Even though the IRS issues most refunds in less than three weeks if you file electronically and choose direct deposit, some refunds may take longer to process. Many different factors can affect the timing of a refund after the IRS receives a return. For example, a refund may be delayed when:
- A return has errors or is incomplete
- A return might be affected by identity theft or fraud
- A return needs to a correction made to the Child Tax Credit or Recovery Rebate Credit amount
- A return includes a claim for the Earned Income Tax Credit
- A return includes a claim for the Recovery Rebate Credit
- A return includes Form 8379, Injured Spouse Allocation
As always, the fastest way to get a tax refund is by filing electronically and choosing direct deposit.

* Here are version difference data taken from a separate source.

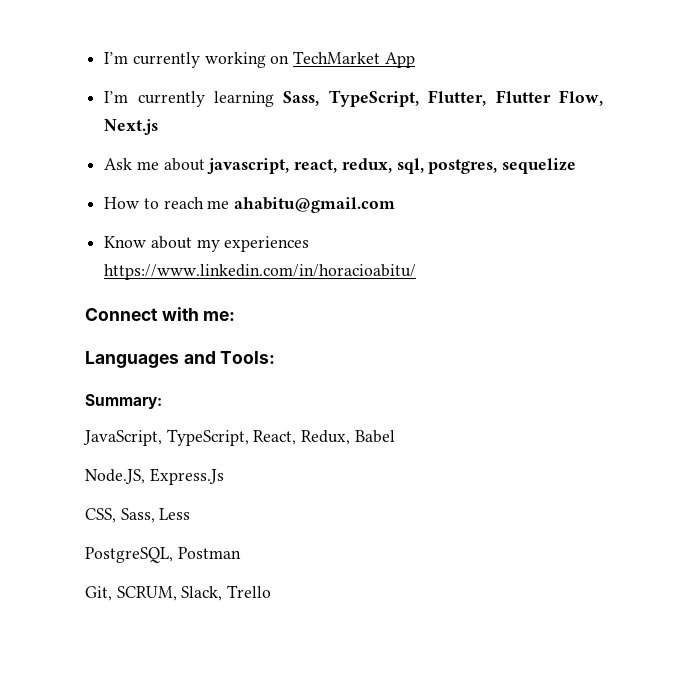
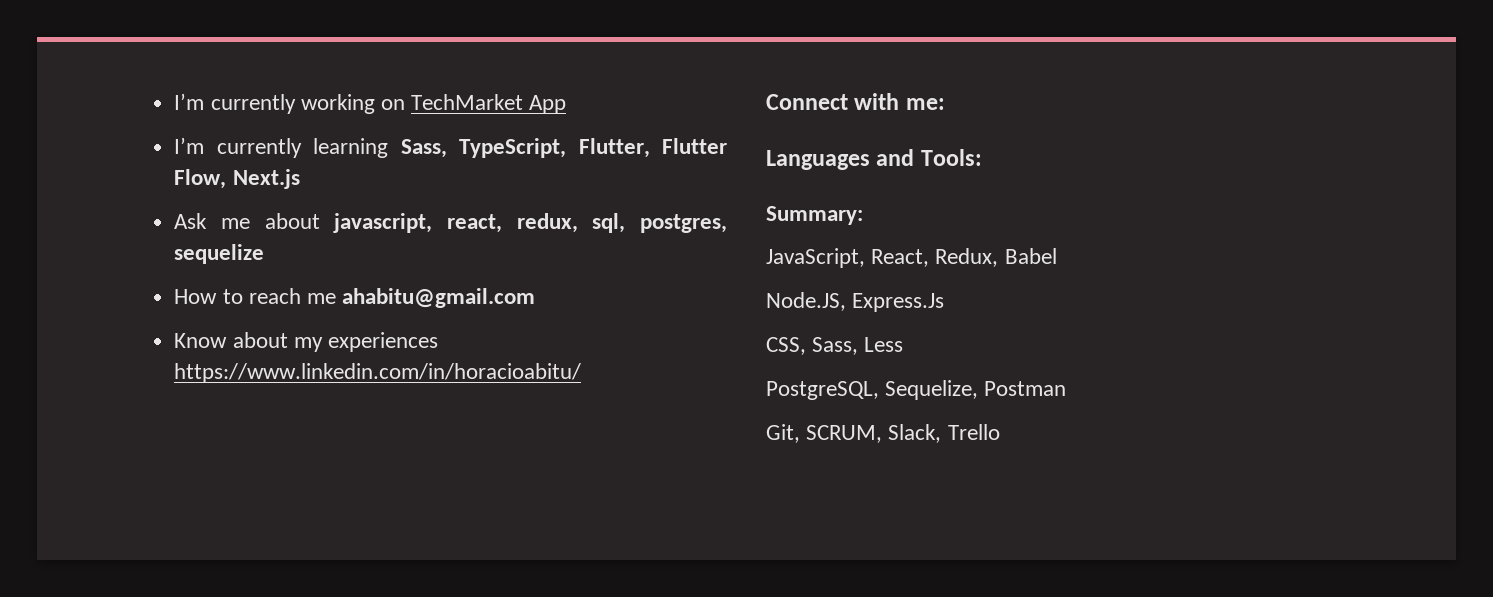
- JavaScript, TypeScript, React, Redux, Babel
+ JavaScript, React, Redux, Babel
- PostgreSQL, Postman
+ PostgreSQL, Sequelize, Postman

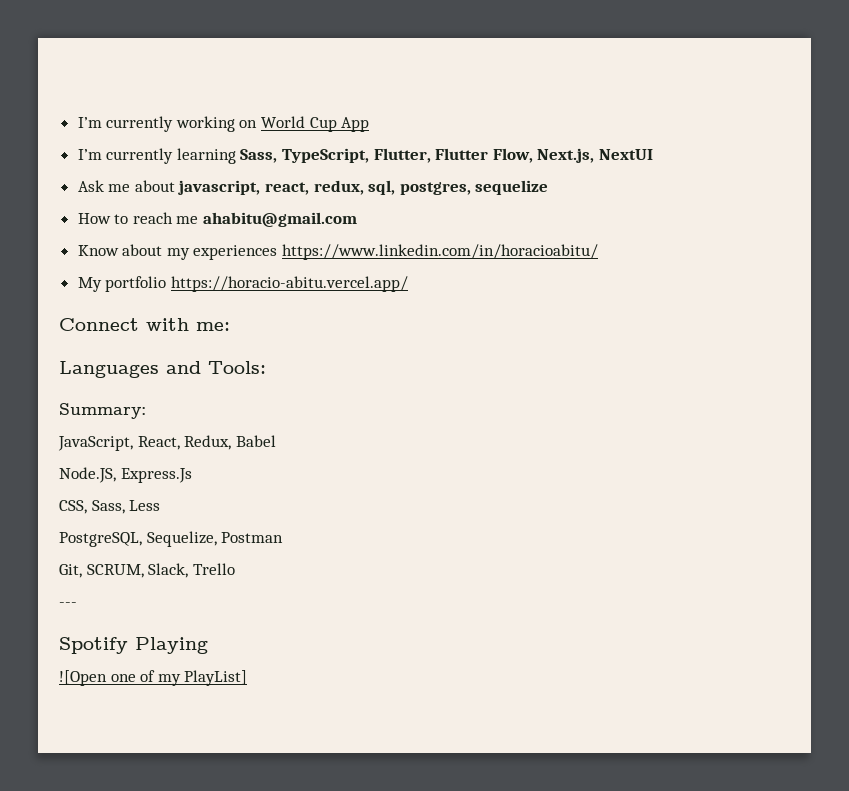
- I’m currently working on TechMarket App
+ I’m currently working on World Cup App
- I’m currently learning Sass, TypeScript, Flutter, Flutter Flow, Next.js
+ I’m currently learning Sass, TypeScript, Flutter, Flutter Flow, Next.js, NextUI
+ My portfolio https://horacio-abitu.vercel.app/
+ ---
+ Spotify Playing
+ ![Open one of my PlayList]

If you are due a refund and you’re wondering where it is, you can use the Where’s My Refund? tool on the IRS website. Information for the most current tax year filed is generally available within 24 hours after the IRS acknowledges receipt of your e-filed return. If you filed a paper return, you should allow four weeks before checking its status.
2020 tax returns
Waiting on a 2020 tax return to be processed? If your tax return from 2020 still hasn’t been processed, you should still file your 2021 tax return by the April due date or request an extension to file.
People who file their 2021 return electronically will need to provide their their Adjusted Gross Income, or AGI, from their most recent tax return. If you are one of those who are still waiting on your 2020 tax return to be processed, make sure to enter $0 (zero dollars) for last year’s AGI on the 2021 tax return.
Finally, if your 2020 return has not been processed or if you used the Non-Filers tool in 2021 to register for an advance Child Tax Credit payment or third Economic Impact Payment in 2021, there are special instructions that apply to your 2021 tax returns. You should review those special instructions on the IRS website.